= Killing of Baha Mousa =

Iraqi murder vicitm

Baha Mousa was an Iraqi man who died while in British Army custody in Basra, Iraq in September 2003. The inquiry into his death found that Mousa's death was caused by "factors including lack of food and water, heat, exhaustion, fear, previous injuries and the hooding and stress positions used by British troops - and a final struggle with his guards". The inquiry heard that Mousa was hooded for almost 24 hours during his 36 hours of custody by the 1st Battalion of the Queen's Lancashire Regiment and that he suffered at least 93 injuries before his death. The report later details that Mousa was subject to several practices banned under both domestic law and the Geneva Conventions. Seven British soldiers were charged in connection with the case. Six were found not guilty. Corporal Donald Payne pleaded guilty to inhumane treatment of a prisoner and was jailed for a year and dismissed from the Army. On 19 September 2006 with his guilty plea to inhumane treatment of Mousa, Payne became the first British soldier to admit to a war crime.

A final 1,400-page report said a "large number" of soldiers assaulted Mousa and that many others, including officers, must have known about the abuse. The report called his death an "appalling episode of serious gratuitous violence". The inquiry condemned the Ministry of Defence for "corporate failure" and the regiment for a "lack of moral courage to report abuse".

==Death==
On 14 September 2003, Mousa, a 26-year-old hotel receptionist, was arrested along with six other men and taken to a British base. While in detention, Mousa and the other captives were hooded, severely beaten, and assaulted by a number of British troops. Two days later, Mousa was found dead. A post-mortem examination found that Mousa suffered at least 93 injuries, including fractured ribs and a broken nose, which were in part the cause of his death.

===Investigation===
Seven members of the Queen's Lancashire Regiment were tried on charges relating to the ill treatment of detainees, including war crimes under the International Criminal Court Act 2001. On 19 September 2006, Corporal Donald Payne pleaded guilty to a charge of inhumane treatment to persons, making him the first member of the British armed forces to plead guilty to a war crime. He was subsequently jailed for one year and expelled from the army. The BBC reported that the six other soldiers were cleared of any wrongdoing, and the Independent reported that the charges had been dropped, and that the presiding judge, Mr Justice McKinnon, stated that "none of those soldiers has been charged with any offence, simply because there is no evidence against them as a result of a more or less obvious closing of ranks."

==Court rulings based on this case==
1. Colonel Jorge Mendonça – cleared of negligently performing a duty
2. Sergeant Kelvin Stacey – cleared of common assault
3. Lance Corporal Wayne Crowcroft – cleared of inhumane treatment
4. Private Darren Fallon – cleared of inhumane treatment
5. Corporal Donald Payne – admitted inhumane treatment, cleared of manslaughter and perverting the course of justice
6. Warrant Officer Mark Davies – cleared of negligently performing a duty
7. Major Michael Peebles – cleared of negligently performing a duty

==Breach of human rights==
On 27 March 2008, British Defence Secretary Des Browne admitted to "substantial breaches" of the European Convention of Human Rights over the death of Mousa. In July 2008, the Ministry of Defence agreed to pay £2.83 million in compensation to the family of Baha Mousa and nine other men, following an admission of "substantive breaches" of articles 2 and 3 (right to life and prohibition of torture) of the European Convention on Human Rights by the British Army.

==Public inquiry==

Logo from the inquiry's website

A public inquiry, chaired by the retired Lord Justice of Appeal Sir William Gage, reported on 8 September 2011 after three years of investigation. The report concluded British soldiers had subjected detainees to "serious, gratuitous violence". Army training manuals failed to explain that the five interrogation techniques used had been banned by the British since 1972 and were also illegal under the Geneva Convention.

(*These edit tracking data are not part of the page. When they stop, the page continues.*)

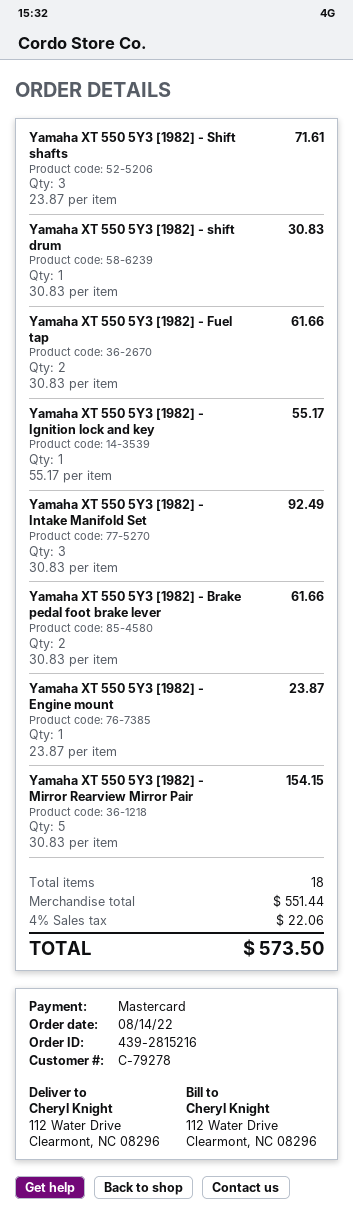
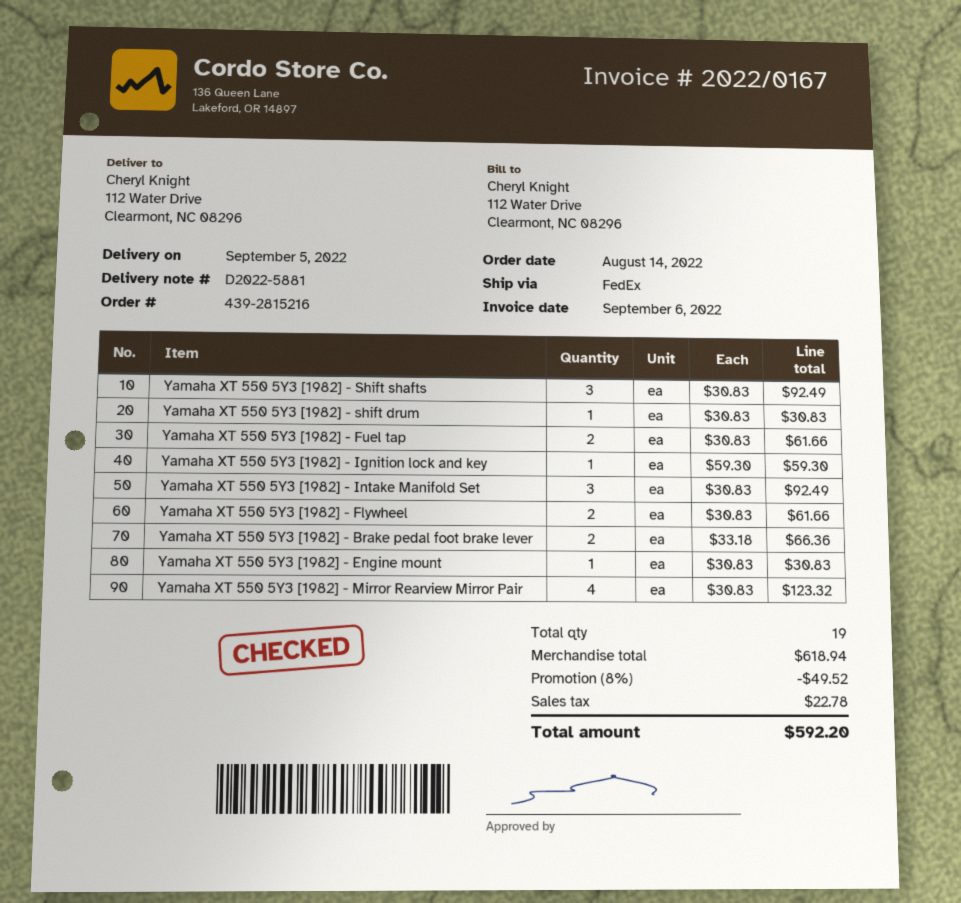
Yamaha XT 550 5Y3 [1982] - Shift shafts: 3 x 23.87 = 71.61 -> 3 x 30.83 = 92.49
Yamaha XT 550 5Y3 [1982] - Ignition lock and key: 1 x 55.17 = 55.17 -> 1 x 59.30 = 59.30
Yamaha XT 550 5Y3 [1982] - Brake pedal foot brake lever: 2 x 30.83 = 61.66 -> 2 x 33.18 = 66.36
Yamaha XT 550 5Y3 [1982] - Engine mount: 1 x 23.87 = 23.87 -> 1 x 30.83 = 30.83
Yamaha XT 550 5Y3 [1982] - Mirror Rearview Mirror Pair: 5 x 30.83 = 154.15 -> 4 x 30.83 = 123.32
Yamaha XT 550 5Y3 [1982] - Flywheel: none -> 2 x 30.83 = 61.66
total quantity: 18 -> 19
subtotal: 551.44 -> 618.94
discount: none -> 8% = 49.52
tax: 22.06 -> 22.78
total: 573.50 -> 592.20

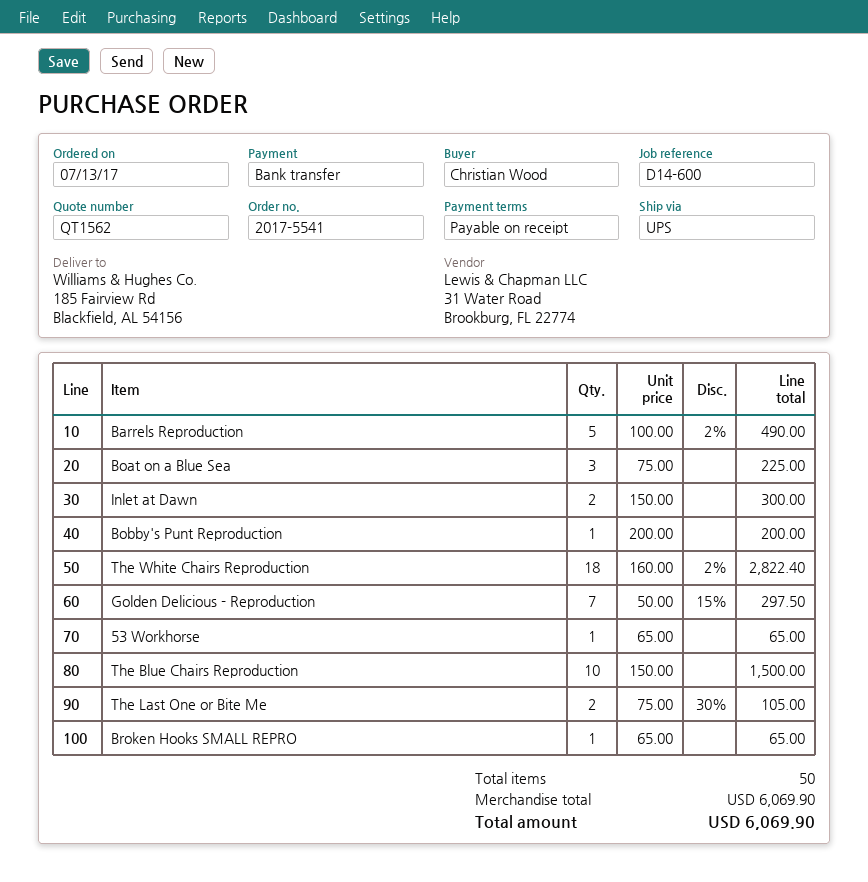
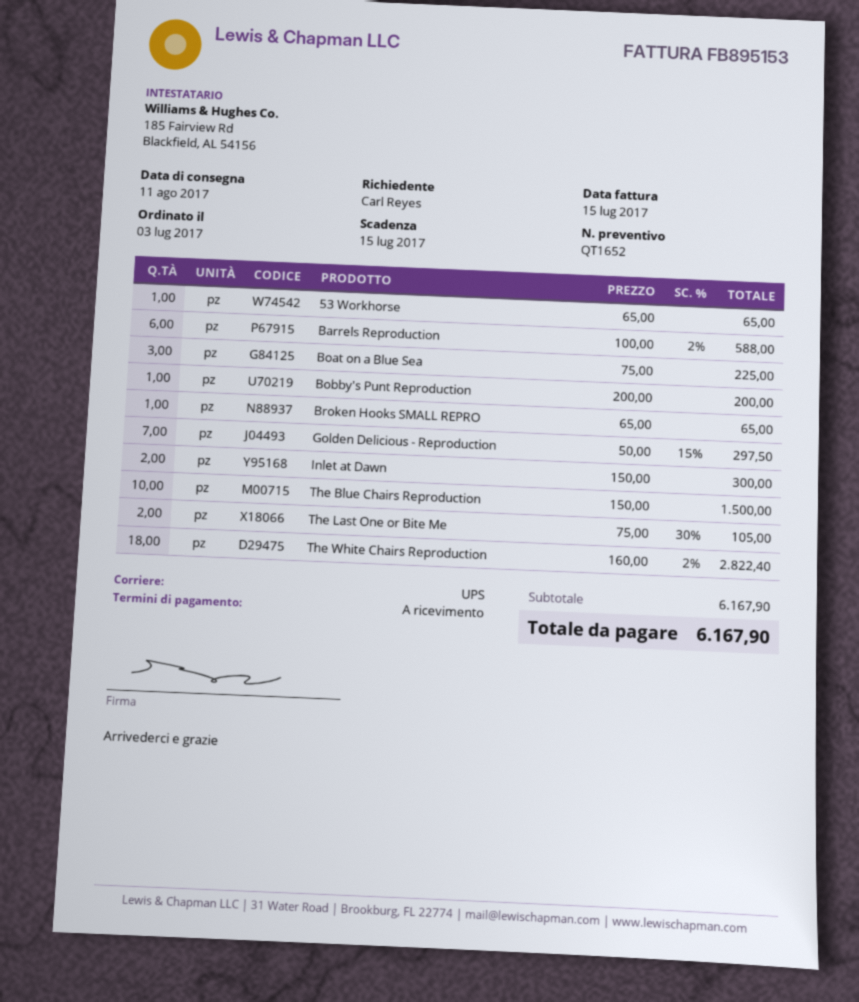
quote number: QT1562 -> QT1652
order date: 2017-07-13 -> 2017-07-03
ordered by: Christian Wood -> Carl Reyes
Barrels Reproduction: 5 x 100.00 - 2% = 490.00 -> 6 x 100.00 - 2% = 588.00
subtotal: 6069.90 -> 6167.90
total: 6069.90 -> 6167.90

The inquiry again cleared Mendonca of knowledge of the attacks, but found that as commanding officer he should have known of them. Although the Queen's Lancashire Regiment were cleared of an "entrenched culture of violence", the inquiry found the violence used in the Baha Mousa case was not a lone example and identified 19 soldiers directly involved in the abuses, including those already unsuccessfully tried at previous Courts Martial. Lawyers for families of the victims suggested there was sufficient evidence for fresh prosecutions in the civilian courts.

==Other enquiries==

Derek Keilloh had treated Baha Mousa when he was a Medical Officer with the Queen's Lancashire Regiment. In December 2012, Keilloh was struck off the Medical Register after the Medical Practitioners Tribunal Service found him guilty of dishonest conduct in subsequent enquiries into Baha Mousa's death.